Tirrell Rob, Evani Uday, Berman Ari E, Mooney Sean D, Musen Mark A, Shah Nigam H
Center for Biomedical Informatics Research, Stanford University, Stanford, CA 94305.
AMIA Annu Symp Proc. 2010 Nov 13;2010:797-801.
Advanced statistical methods used to analyze high-throughput data (e.g. gene-expression assays) result in long lists of "significant genes." One way to gain insight into the significance of altered expression levels is to determine whether Gene Ontology (GO) terms associated with a particular biological process, molecular function, or cellular component are over- or under-represented in the set of genes deemed significant. This process, referred to as enrichment analysis, profiles a gene-set, and is relevant for and extensible to data analysis with other high-throughput measurement modalities such as proteomics, metabolomics, and tissue-microarray assays.

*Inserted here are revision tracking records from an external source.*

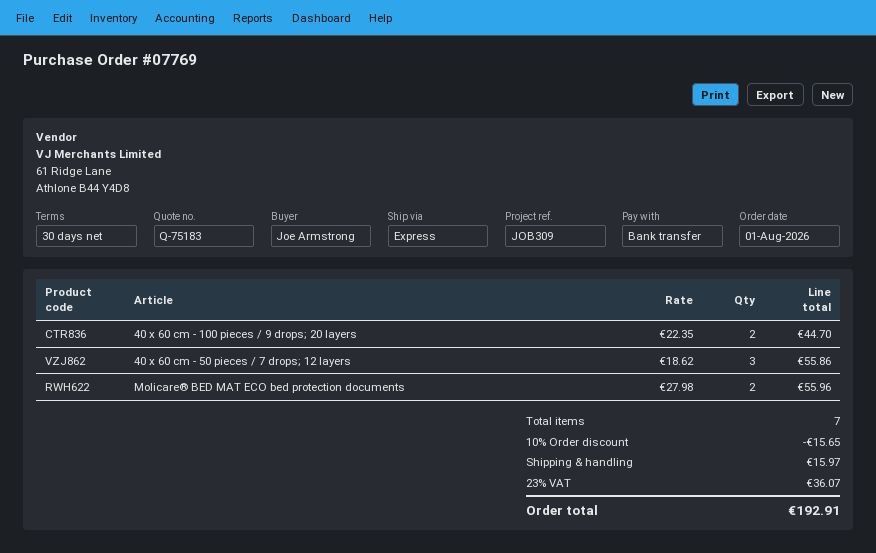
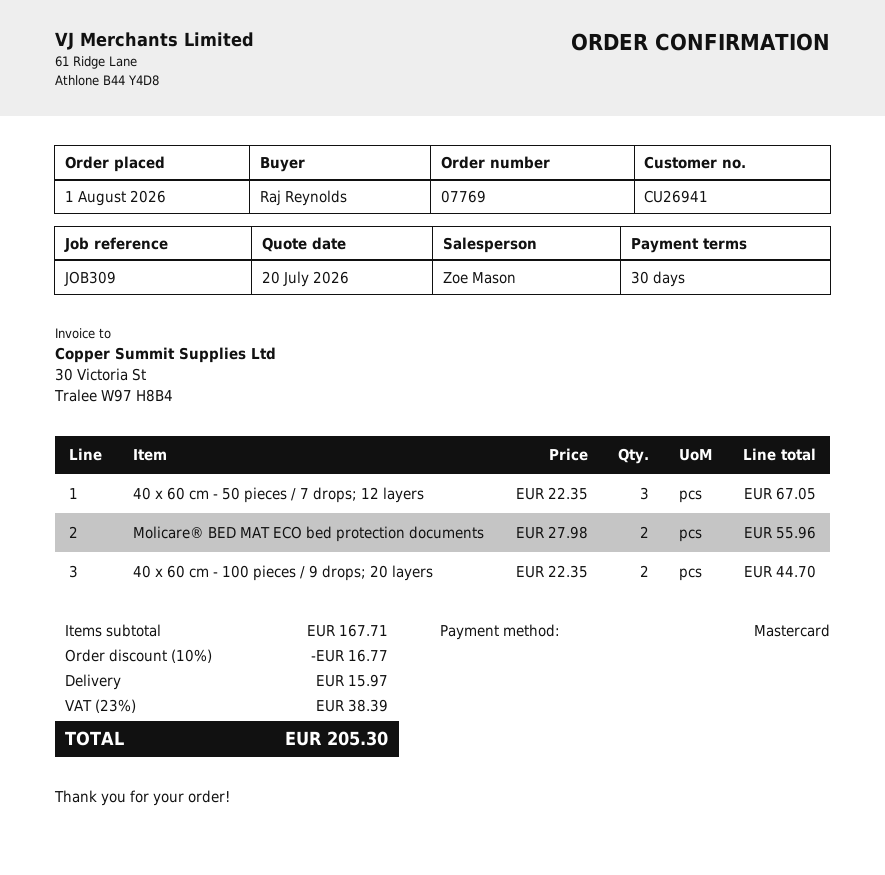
ordered by: Joe Armstrong -> Raj Reynolds
payment method: bank transfer -> Mastercard
40 x 60 cm - 50 pieces / 7 drops; 12 layers: 3 x 18.62 = 55.86 -> 3 x 22.35 = 67.05
discount: 10% = 15.65 -> 10% = 16.77
tax: 23% = 36.07 -> 23% = 38.39
total: 192.91 -> 205.30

With the availability of tools for automatic ontology-based annotation of datasets with terms from biomedical ontologies besides the GO, we need not restrict enrichment analysis to the GO. We describe, RANSUM - Rich Annotation Summarizer - which performs enrichment analysis using any ontology in the National Center for Biomedical Ontology's (NCBO) BioPortal. We outline the methodology of enrichment analysis, the associated challenges, and discuss novel analyses enabled by RANSUM.
用于分析高通量数据(如基因表达检测)的先进统计方法会产生一长串“显著基因”。深入了解表达水平改变的重要性的一种方法是确定与特定生物学过程、分子功能或细胞成分相关的基因本体论(GO)术语在被视为显著的基因集中是过度代表还是代表不足。这个过程被称为富集分析,它描绘了一个基因集,并且对于使用蛋白质组学、代谢组学和组织微阵列检测等其他高通量测量模式进行数据分析是相关的且可扩展的。除了GO之外,随着使用来自生物医学本体的术语对数据集进行基于本体的自动注释工具的出现,我们不必将富集分析局限于GO。我们描述了RANSUM——丰富注释汇总器——它使用美国国立医学图书馆(NCBO)生物门户中的任何本体进行富集分析。我们概述了富集分析的方法、相关挑战,并讨论了RANSUM实现的新颖分析。